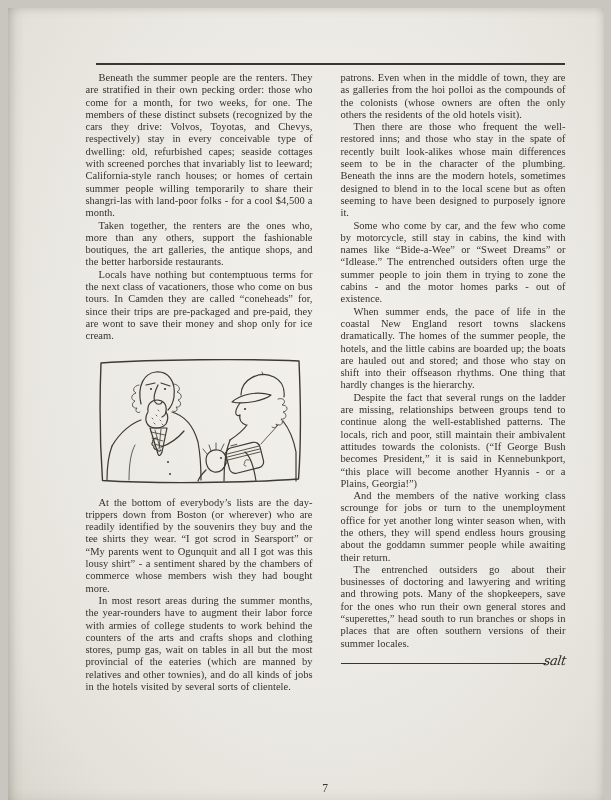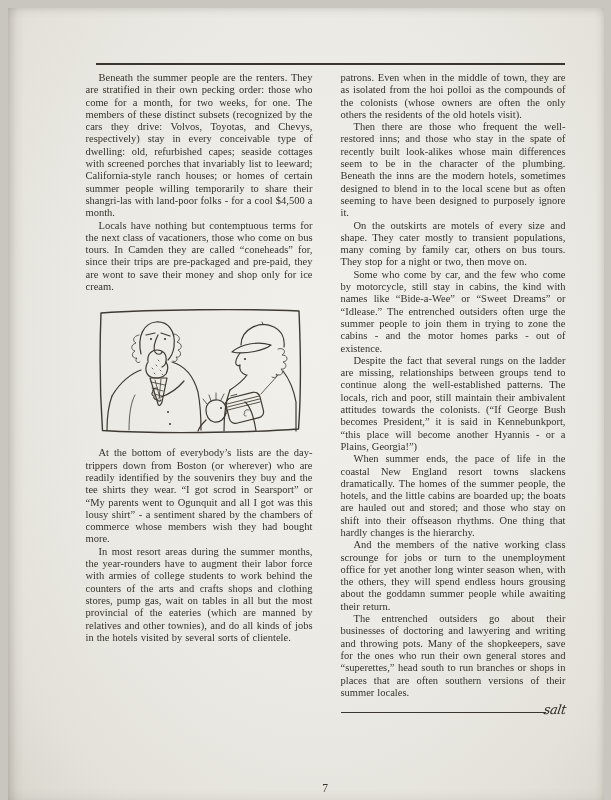--- a/index.html
+++ b/index.html
@@ -52,20 +52,21 @@
 </head>
 <body>
 
 <div class="scan">
   <div class="top-rule"></div>
 
   <div class="columns">
 
     <div class="col col-left">
       <p>Beneath the summer people are the renters. They are stratified in their own pecking order: those who come for a month, for two weeks, for one. The members of these distinct subsets (recognized by the cars they drive: Volvos, Toyotas, and Chevys, respectively) stay in every conceivable type of dwelling: old, refurbished capes; seaside cottages with screened porches that invariably list to leeward; California-style ranch houses; or homes of certain summer people willing temporarily to share their shangri-las with land-poor folks - for a cool $4,500 a month.</p>
+      <p>Taken together, the renters are the ones who, more than any others, support the fashionable boutiques, the art galleries, the antique shops, and the better harborside restaurants.</p>
       <p>Locals have nothing but contemptuous terms for the next class of vacationers, those who come on bus tours. In Camden they are called “coneheads” for, since their trips are pre-packaged and pre-paid, they are wont to save their money and shop only for ice cream.</p>
 
       <figure class="illu" aria-label="Hand-drawn cartoon: a balding man eating a double-scoop ice cream cone while a boy in a baseball cap holds a camera over a small spiky-haired child">
         <svg width="212" height="134" viewBox="0 0 212 134">
 
           <path class="stroke" style="stroke-width:1.4" d="M7,9 C60,5.5 150,4.5 205,7 C206.5,42 207.5,86 204.5,125 C150,129 62,130 8.5,126.5 C6,90 5.5,46 7,9 Z"></path>
 
           <g class="stroke">
 
             <path d="M47,50 C43,32 50,19 62,18 C74,17 82,27 80,43 C79,49 77,53 74,56"></path>
@@ -134,26 +135,25 @@
             <path d="M112,116 C108,120 105,124 104,127"></path>
           </g>
         </svg>
       </figure>
 
       <p>At the bottom of everybody’s lists are the day-trippers down from Boston (or wherever) who are readily identified by the souvenirs they buy and the tee shirts they wear. “I got scrod in Searsport” or “My parents went to Ogunquit and all I got was this lousy shirt” - a sentiment shared by the chambers of commerce whose members wish they had bought more.</p>
       <p>In most resort areas during the summer months, the year-rounders have to augment their labor force with armies of college students to work behind the counters of the arts and crafts shops and clothing stores, pump gas, wait on tables in all but the most provincial of the eateries (which are manned by relatives and other townies), and do all kinds of jobs in the hotels visited by several sorts of clientele.</p>
     </div>
 
     <div class="col col-right">
-      <p class="no-indent">patrons. Even when in the middle of town, they are as isolated from the hoi polloi as the compounds of the colonists (whose owners are often the only others the residents of the old hotels visit).</p>
+      <p class="no-indent">patrons. Even when in the middle of town, they are as galleries from the hoi polloi as the compounds of the colonists (whose owners are often the only others the residents of the old hotels visit).</p>
       <p>Then there are those who frequent the well-restored inns; and those who stay in the spate of recently built look-alikes whose main differences seem to be in the character of the plumbing. Beneath the inns are the modern hotels, sometimes designed to blend in to the local scene but as often seeming to have been designed to purposely ignore it.</p>
-      <p>On the outskirts are motels of every size and shape. They cater mostly to transient populations, many coming by family car, others on bus tours. They stop for a night or two, then move on.</p>
       <p>Some who come by car, and the few who come by motorcycle, still stay in cabins, the kind with names like “Bide-a-Wee” or “Sweet Dreams” or “Idlease.” The entrenched outsiders often urge the summer people to join them in trying to zone the cabins - and the motor homes parks - out of existence.</p>
+      <p>When summer ends, the pace of life in the coastal New England resort towns slackens dramatically. The homes of the summer people, the hotels, and the little cabins are boarded up; the boats are hauled out and stored; and those who stay on shift into their offseason rhythms. One thing that hardly changes is the hierarchy.</p>
       <p>Despite the fact that several rungs on the ladder are missing, relationships between groups tend to continue along the well-established patterns. The locals, rich and poor, still maintain their ambivalent attitudes towards the colonists. (“If George Bush becomes President,” it is said in Kennebunkport, “this place will become another Hyannis - or a Plains, Georgia!”)</p>
-      <p>When summer ends, the pace of life in the coastal New England resort towns slackens dramatically. The homes of the summer people, the hotels, and the little cabins are boarded up; the boats are hauled out and stored; and those who stay on shift into their offseason rhythms. One thing that hardly changes is the hierarchy.</p>
       <p>And the members of the native working class scrounge for jobs or turn to the unemployment office for yet another long winter season when, with the others, they will spend endless hours grousing about the goddamn summer people while awaiting their return.</p>
       <p>The entrenched outsiders go about their businesses of doctoring and lawyering and writing and throwing pots. Many of the shopkeepers, save for the ones who run their own general stores and “superettes,” head south to run branches or shops in places that are often southern versions of their summer locales.</p>
 
       <div class="sig-row">
         <span class="sig-rule"></span>
         <span class="sig-text">salt</span>
       </div>
     </div>
 
   </div>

☆ ☆ ☆ ☆ ☆ ☆ ☆

Exercise objective: Provide the count of lines in the records above that hold the word "rule", with no other text.

Task output: 2